Styled motion generation aims to synthesizes different motion contents under diverse styles where contents are treated as inter-class features and styles are treated as intra-class features to account for the variations of human motions. In this thesis, the term, style, is employed in a motion-specific context. Motion styles denote attributes that yield systematic variations in the execution of an action, despite the underlying action class remaining the same. For instance, emotional states or age-related characteristics can introduce distinct spatial and temporal nuances in the performance of an otherwise identical action. This motion-centric definition differentiates our use of style from its broader interpretations in other disciplines, such as visual aesthetics or linguistic expression. Within this formulation, content represents inter-class semantics and dynamics, whereas style encapsulates fine-grained intra-class variations. Previous methods cannot generate styled motions in an end-to-end manner, either requiring to specify contents and/or styles to reduce the demand of jointly modelling inter-class and intra-class variations. To facilitate the end-to-end styled motion generation, a denoising diffusion probabilistic model is proposed where action classes are recognised as contents and action executions are recognised as styles. Different contents and styles are modelled jointly in the same diffusion latent space. This results in an integrated, end-to-end trained pipeline that facilitates the generation of stylized motion.
Adversarial motion generation aims to synthesize motions to mislead a system by treating high-level action semantics as inter-class features and low-level execution details as intra-class features.
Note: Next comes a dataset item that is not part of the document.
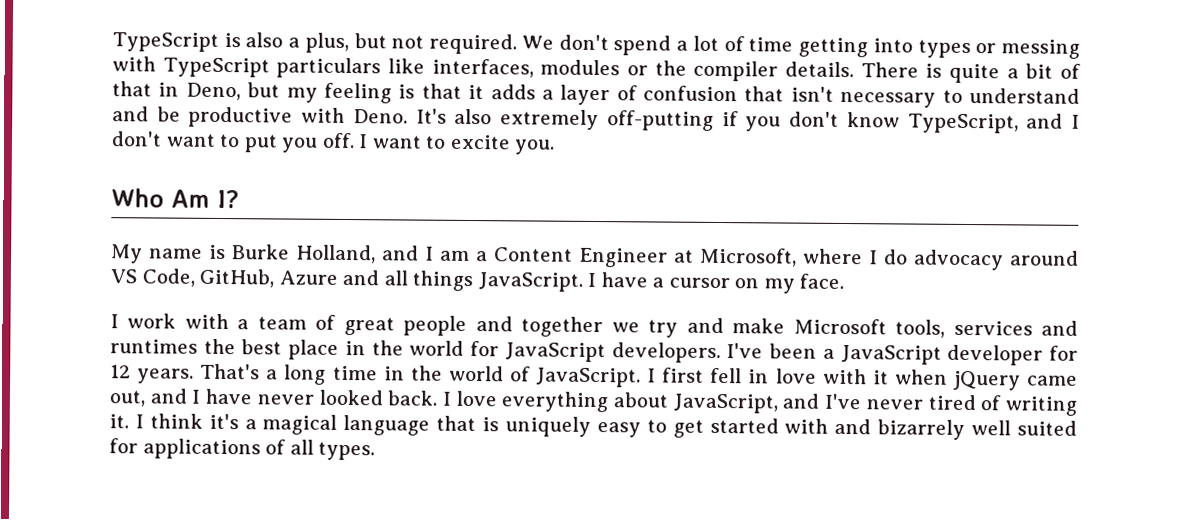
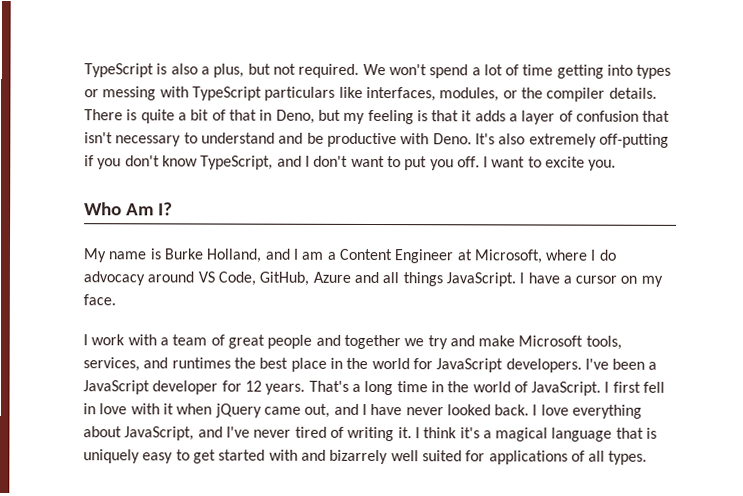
[558,34,609,51] don't -> [388,64,427,76] won't
[540,59,621,76] modules -> [439,87,500,102] modules,
[953,320,1033,336] services -> [83,357,140,372] services,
In terms of human motions, a classical scenario is to mislead action recognition systems for their wide applications. A diffusion model is proposed for the generation of adversarial human motions against human action recognition. The variations modelled by the diffusion model facilitates to generate adversarial motions to reveal the adversarial robustness of human action recognition. The diffusion model generates the adversarial motions from the stochastic diffusion latent space and the distributional knowledge captured by the diffusion model.
Multi-character interaction generation aims to synthesize interactions of a large number of characters, treating high-level interaction semantics as inter-class variations and coordination as intra-class variations under the context of interactions. Different from previous interaction modelling approaches that mainly focus on two characters, the coordination between multiple characters is recognised as an unique intra-class variation in the context of multi-character interactions, allowing characters to change the interaction partners. A conditional diffusion model is proposed with reinforcement learning as a framework for the generation of multi-character interactions without any multi-character dataset. The framework comprising a coordinatable multi-character interaction space for interaction synthesis and a transition planning network for coordination. The two component advances the modelling of inter-class and intra-class variations for multi-character interactions, facilitating the generation of realistic, dynamic interactions among multiple characters.
By respectively integrating diffusion models for modelling inter-class and intra-class variations of human skeletal motions through stylized motions, adversarial motions, and interactive motions, this thesis demonstrates significant improvements in unleashing the potential of generative diffusion models in human motion modelling. The demonstrated results hold promising potential for further applications in diverse human-centric motion-based artificial intelligence such as behaviour diagnostics, physical rehabilitation, and responsible systems. Most of the works have been recognized in peer-reviewed conferences, underscoring their impacts and contributions to the field.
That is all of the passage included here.